Synopsis
Paris, années 1970, Victor Vauthier sort de prison après trois mois d’incarcération. Il est regretté par ses gardiens. A peine sorti, il entre dans le bar situé en face de la prison de la santé et reprend sa profession: escroc! Il vit avec Camille qu’il fait passer pour son oncle, lui aussi escroc, mais intéressé par l’argent pour pouvoir investir dans une digue qui sauverait le Mont Saint Michel de l’ensablement. Victor est suivi par Marie-Charlotte une psychologue dont il s’éprend. Son père est conservateur du musée de Senlis qui abrite un triptyque du peintre espagnol El Greco. Camille a bien l’intention de profiter de l’aubaine…
CRITIQUE
Du Bébel qui s’amuse et amuse son monde. Cette première collaboration entre Philippe de Broca et le scénariste et dialoguiste Michel Audiard est une réussite. Cette histoire d’escroc, mythomane et séducteur est de très fine facture.
Le personnage que joue Julien Guiomar vient contrebalancer le personnage de Jean-Paul-Belmondo. Il donne à son personnage de la profondeur ainsi qu’une mélancolie poétique.
On rit des élucubrations de Victor Vauthier qui mène plusieurs escroqueries à la fois sans aller au bout d’une seule. Il va dans tous les sens sous de multiples déguisements, tombe les femmes, et finit par rentrer au bercail (une caravane en bois posée sur un terrain vague de la banlieue parisienne) dépité mais prêt à recommencer dès le lendemain…
Ce qui amène Camille (Julien Guiomar) à propos des inconséquences de Victor et de ses gesticulations « Ta vie court comme une eau vive ! Faut dire que la mienne fuit comme un vieux robinet« .
Le réalisateur parvient à nous faire interroger sur cet homme qui court, qui court d’une intrigue à l’autre mais en vain. C’est un escroc peu motivé par l’argent mais plus par l’expression de sa mythomanie et le goût du déguisement.
Comme les personnages de « L’homme de Rio » et « Les tribulations d’un chinois en Chine« , à la fin de l’histoire le héros du film se retrouve comme au début du film. Toutes les aventures vécues n’auront pas servies ou enrichies le personnage. L’arc narratif fait une boucle complète.
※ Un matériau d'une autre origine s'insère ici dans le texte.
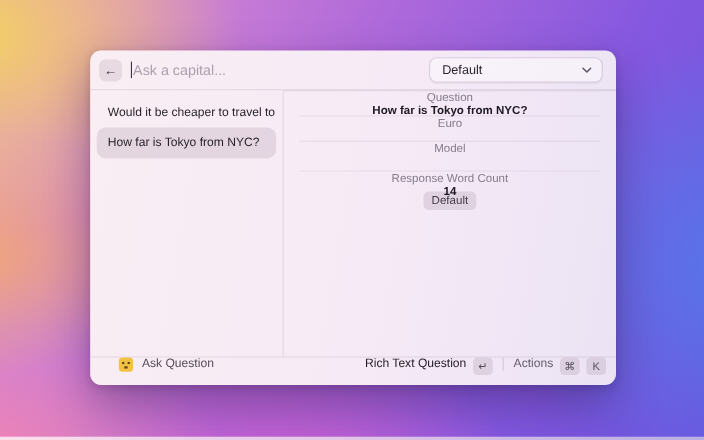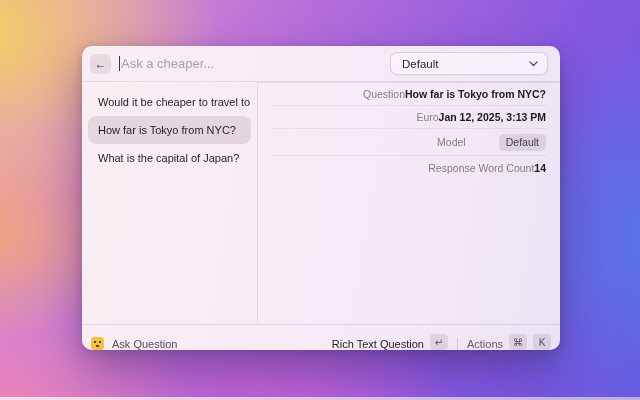"Ask a cheaper..." span.search-placeholder { text: cheaper -> capital }
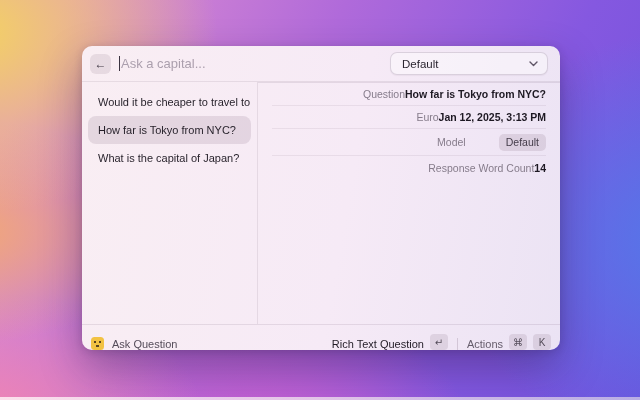"Question" .meta-row { flex-direction: none -> column; justify-content: flex-end -> flex-start }
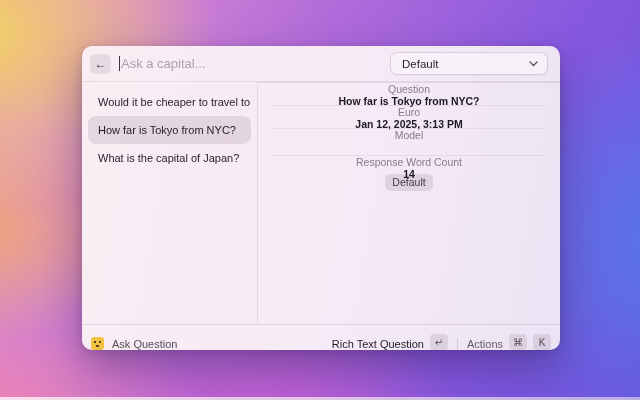"Jan 12, 2025, 3:13 PM" span.meta-value { html: <span>Jan 12, 2025, 3:13 PM</span> -> none }
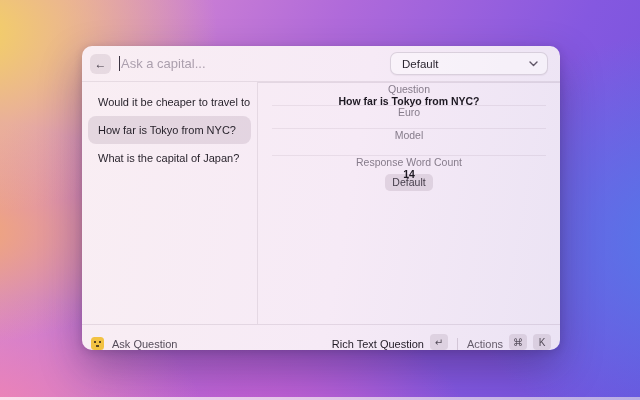"What is the capital of" div.side-item { html: <div> <span>What is the capital of Japan?</span> </div> -> none }
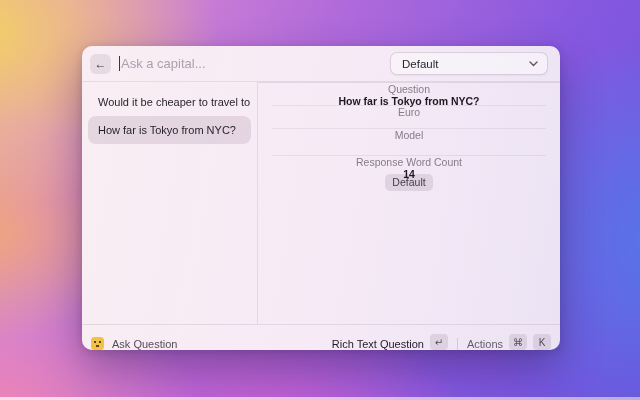"Ask Question" .footer { align-items: flex-end -> flex-start; padding: 0 9px 0 9px -> 0 9px 0 26px }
Le film comme souvent chez Philippe de Broca a beaucoup de rythme. Et Jean-Paul Belmondo se régale (et nous régale) par ses travestissements, ses changements de ton ou d’accents brusques.
Les dialogues de Michel Audiard fusent et font mouche. Julien Guiomar et Jean-Paul Belmondo s’en donnent à cœur joie avec les mots de l’auteur.
Quant à Jean-Paul Belmondo il exulte. Ses clowneries sont grandioses. Il parvient même à faire échapper à Capucine un fou rire conservé au montage final.
Un petit mot sur Geneviève Bujold: L’actrice canadienne fait une belle prestation et permet elle aussi de poser un peu le personnage joué par son partenaire.
Le casse du musée est sans doute moins bien réussi car accumule les scènes répétitives, mais la fin est admirable chose rare pour une comédie française.
Georges Delerue écrit une musique à la fois gaie et grave en rapport aux failles du personnage principal. Du grand art.
Une des meilleures comédies de Philippe de Broca et une des meilleures comédies françaises. La sortie du film sera plus problématique. La typographie de l’affiche étant cause d’une brouille de 25 années entre Philippe de Broca et Jean-Paul Belmondo.
LA SCÈNE D’ANTHOLOGIE
Victor Vauthier rejoint Marie-Charlotte à l’opéra habillé comme Mandrake. Haut de forme, cape et chemise à jabot. Mais à peine installé il reconnaît la cantatrice qui s’avèrera être nymphomane et part la rejoindre dans les coulisses. Scène très réussie.
L’ANECDOTE
Philippe de Broca voulait en générique de début un homme qui enlève des masques différents les uns derrière les autres tout en vieillissant au fur et à mesure pour finir sur un masque de mort. Refus horrifié de la production peureuse de l’effet désastreux sur les spectateurs. Le générique se déroule donc tristement sur le mur de la prison de la Santé à Paris.